2. Heard counsel on both sides.
3. The question which the High Court was required to decide was whether application for revision under Section 115 of the Code of Civil Procedure filed along with an appeal could survive after the appeal was disposed of as not pressed and withdrawn. It appears from the order of the High Court that there prevailed a practice (in the event of a doubt) to file an appeal as well as a Revision Application and ordinarily both the appeal and the revision were placed for disposal before one and the same Court at the same time, so that the question of jurisdiction may recede in the background. In the present case, however, it is evident that before the revision application came up for hearing, the appeal was disposed of for want of prosecution as withdrawn. The attempt to revive the appeal failed. The present appellants had made an application for being impleaded as parties but no order was passed on their application since the appeal was not restored to file. The revision application was, however, dismissed on the High Court taking the view that on the dismissal of the appeal the decree had merged in the High Court order and, therefore, the revision could not be entertained. The exact observations of the High Court in this behalf are as under:
"In our view, when the party has preferred the appeal with an alternative application for revision and both formed part of a single record and that in the absence of any prayer being made to the Court while allowing the appeal to be dismissed reserving the right under the revision, it is difficult to hold that revision survives. If the party intended that he will proceed with the revision petition, in that event the party ought to have reserved his right with regard to the maintainability of the revision application.

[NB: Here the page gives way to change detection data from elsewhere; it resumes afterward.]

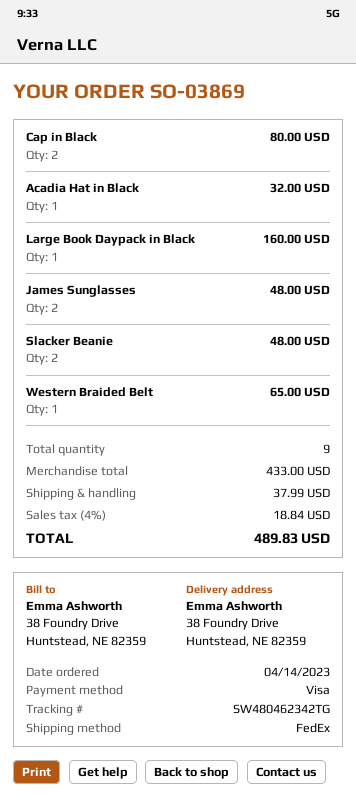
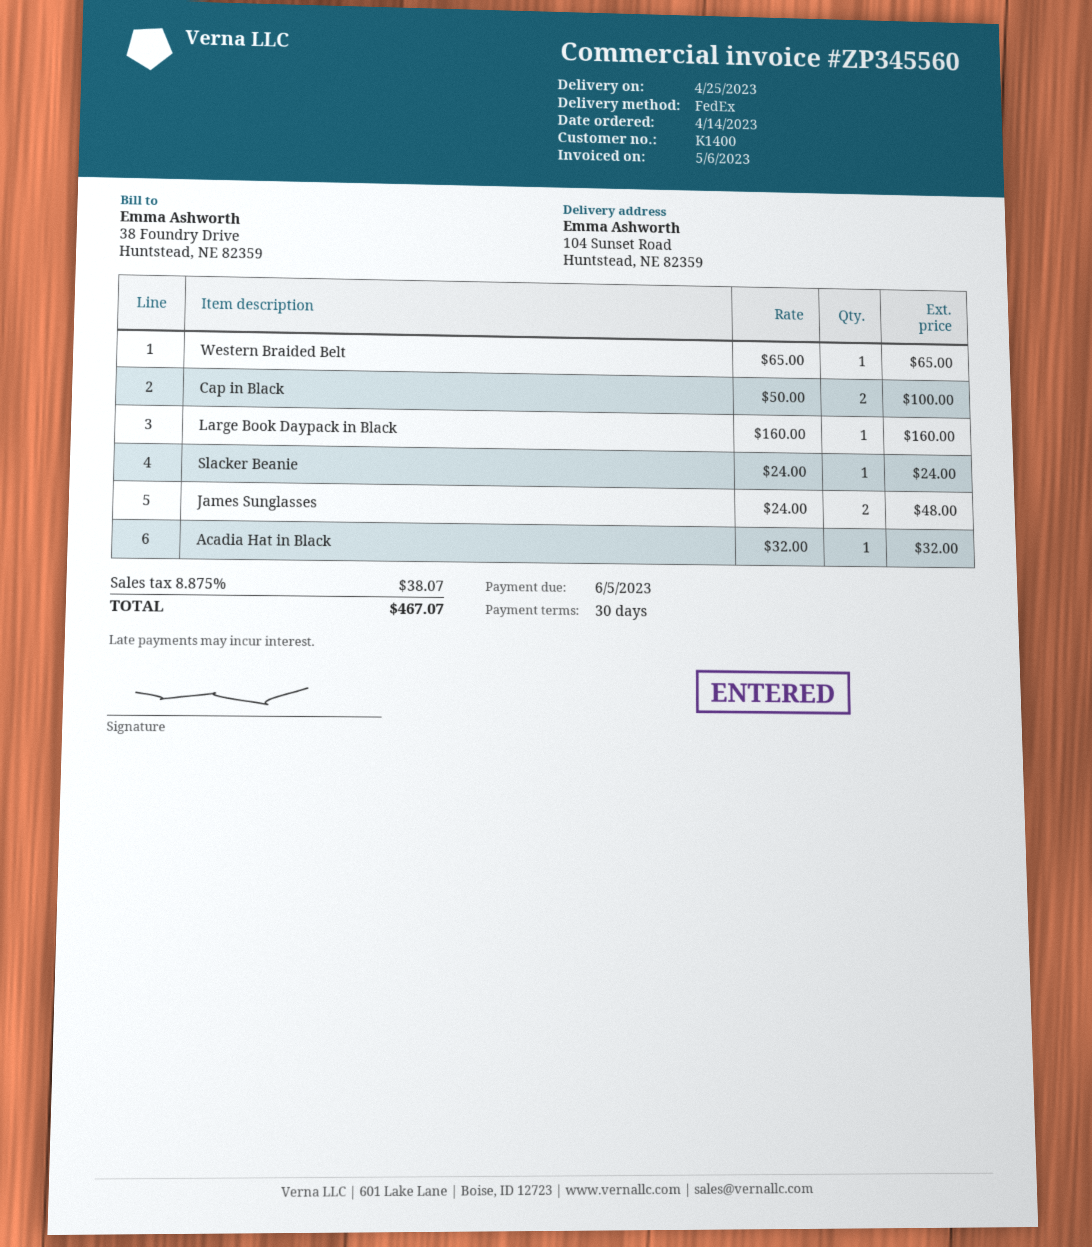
ship to: 38 Foundry Drive, Huntstead, NE 82359 -> 104 Sunset Road, Huntstead, NE 82359
Cap in Black: 2 for 80.00 -> 2 for 100.00
Slacker Beanie: 2 for 48.00 -> 1 for 24.00
shipping: 37.99 -> none
tax: 4% = 18.84 -> 8.875% = 38.07
total: 489.83 -> 467.07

When an appeal was sought to be dismissed unqualified, in that event the alternative revision application does not survive......
4. Mr Dave, the learned counsel for the appellants, submits that unless the Court came to the conclusion that an appeal and not a revision lay against the impugned order, the withdrawal of the appeal could not affect the maintainability of the revision application. His submission is that at the time when the appeal as well as the revision were filed, there may have existed a doubt as to whether an appeal or revision was competent. The party could have resolved that doubt and withdrawn the appeal. Unless the Court comes to the conclusion that the appeal was the proper remedy and not revision, the withdrawal of the appeal and its consequential dismissal would not merge the decree in the order of the appellate court and hence the revision would be competent and would survive. To put it differently, the submission of counsel is that if the appeal was incompetent and without jurisdiction, its dismissal can have no consequence on the maintainability of the revision application. The revision application could not be dismissed as not surviving unless the Court came to the conclusion that the proper remedy was not a revision but an appeal. The party which had preferred the revision had not withdrawn the revision and the same was pending. Therefore, it was incumbent on the part of the Court to record a finding that the proper remedy was not a revision but an appeal and if 103 the Court had come to that conclusion it would have been justified in holding that the revision does not survive.
But, if, on the other hand, the Court were to come to the conclusion that the proper remedy was revision and not appeal, any order passed in the appeal would be without jurisdiction and inconsequential and could not affect the pending revision application. In the instant case, the Court has not come to any definite conclusion that the proper remedy against the impugned order was an appeal and not a revision. In the absence of such a conclusion, we fail to see how the Court could hold that the revision application could not survive on the withdrawal of the appeal. If the appeal was not competent, the order passed in the appeal would not have any impact whatsoever on the pending revision application. We, therefore, set aside the order of the High Court on this limited ground and remit the matter back to the High Court to decide it in accordance with law. The High Court will also decide the request of the appellants herein for intervening in the revision application. The appeal is allowed accordingly.